* [WORK TASK]: Collect all lines from the records below that include the word "microsserviço".

─── DATASET EXCERPTS

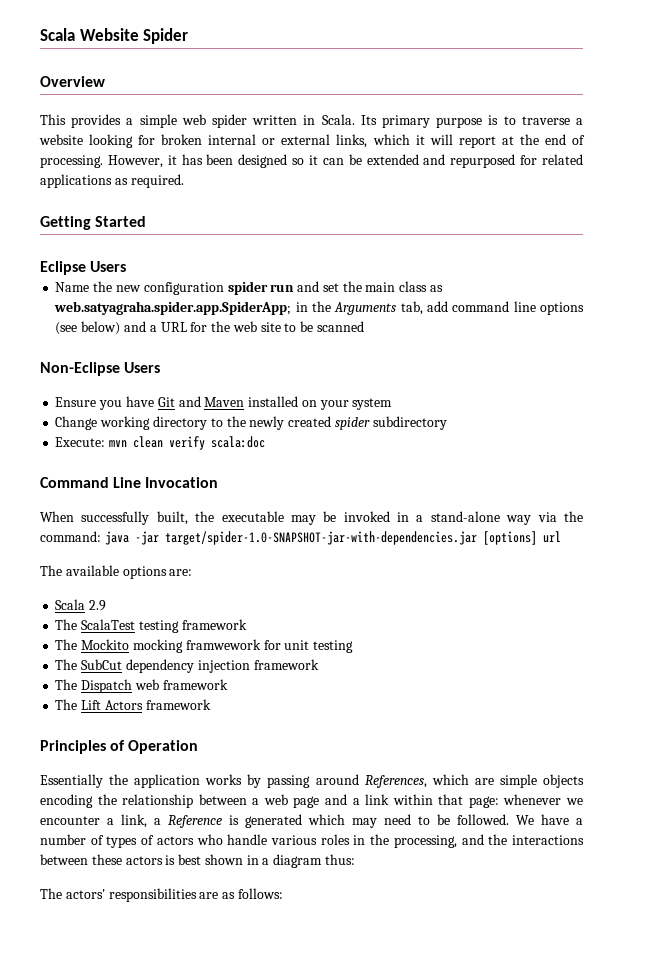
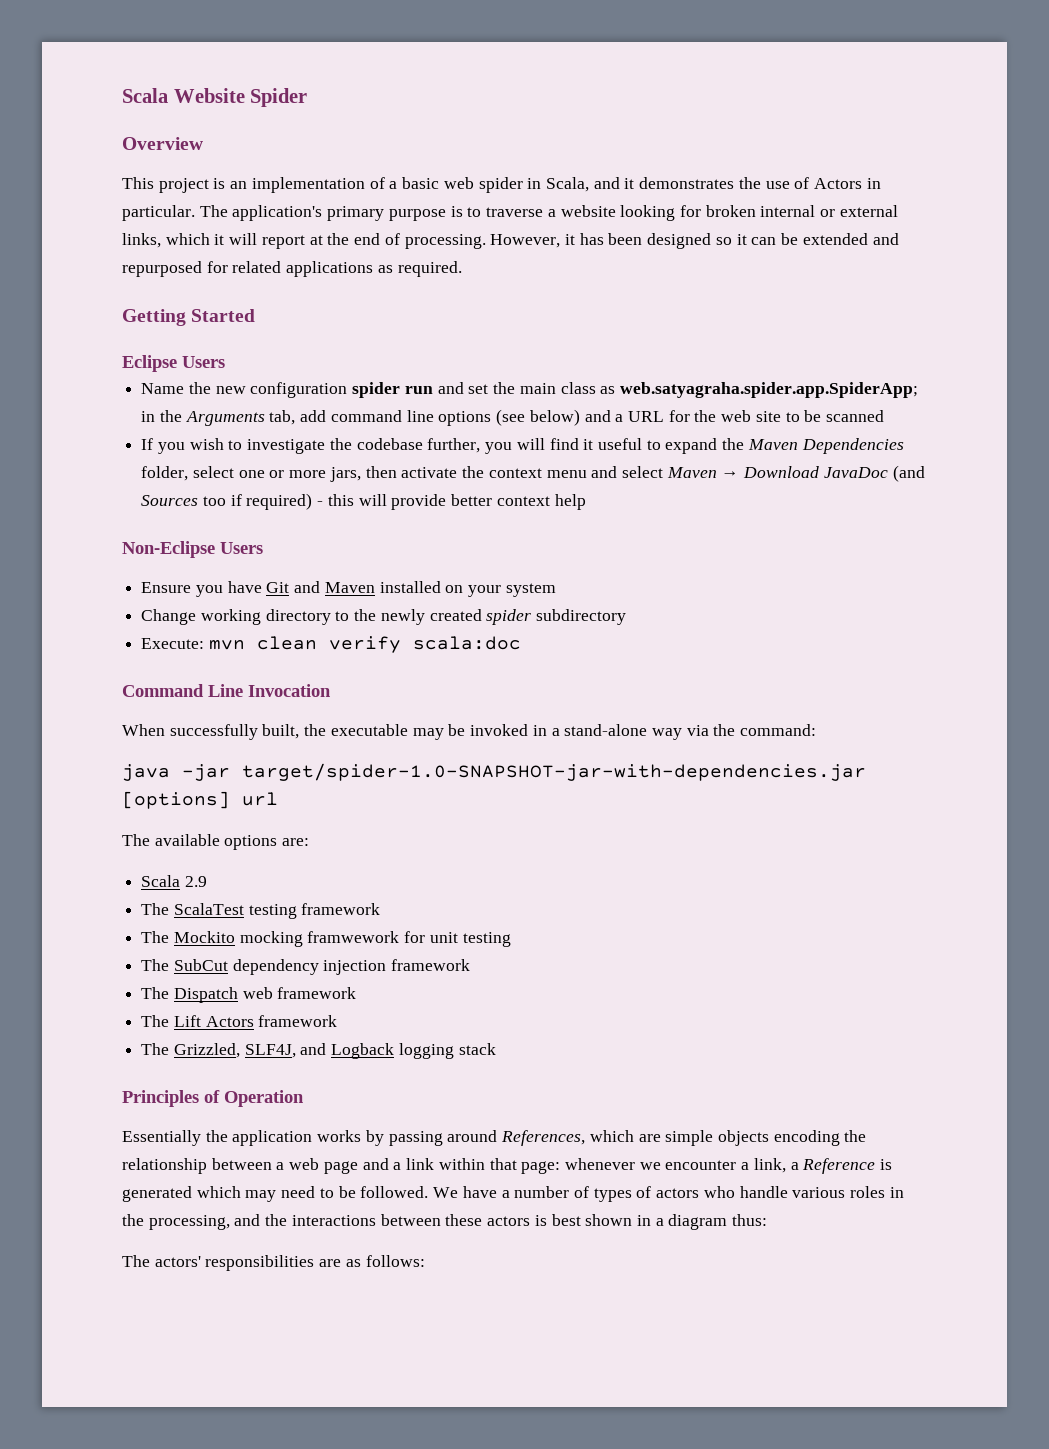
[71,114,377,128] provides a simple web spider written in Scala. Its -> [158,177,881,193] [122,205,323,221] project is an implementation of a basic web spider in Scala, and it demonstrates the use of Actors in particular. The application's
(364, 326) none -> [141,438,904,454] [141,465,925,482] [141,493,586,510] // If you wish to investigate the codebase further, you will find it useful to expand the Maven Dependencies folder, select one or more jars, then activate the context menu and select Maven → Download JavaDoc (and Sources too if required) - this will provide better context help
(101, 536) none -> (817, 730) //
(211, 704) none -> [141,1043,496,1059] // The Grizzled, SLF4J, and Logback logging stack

──────
─── DATASET EXCERPTS

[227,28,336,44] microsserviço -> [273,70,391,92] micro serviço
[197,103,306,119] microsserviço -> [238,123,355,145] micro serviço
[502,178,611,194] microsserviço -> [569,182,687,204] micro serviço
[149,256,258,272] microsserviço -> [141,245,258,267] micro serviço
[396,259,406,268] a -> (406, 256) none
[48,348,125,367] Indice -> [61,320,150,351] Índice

──────

* [YOUR SOLUTION]:
[227,28,336,44] microsserviço -> [273,70,391,92] micro serviço
[197,103,306,119] microsserviço -> [238,123,355,145] micro serviço
[502,178,611,194] microsserviço -> [569,182,687,204] micro serviço
[149,256,258,272] microsserviço -> [141,245,258,267] micro serviço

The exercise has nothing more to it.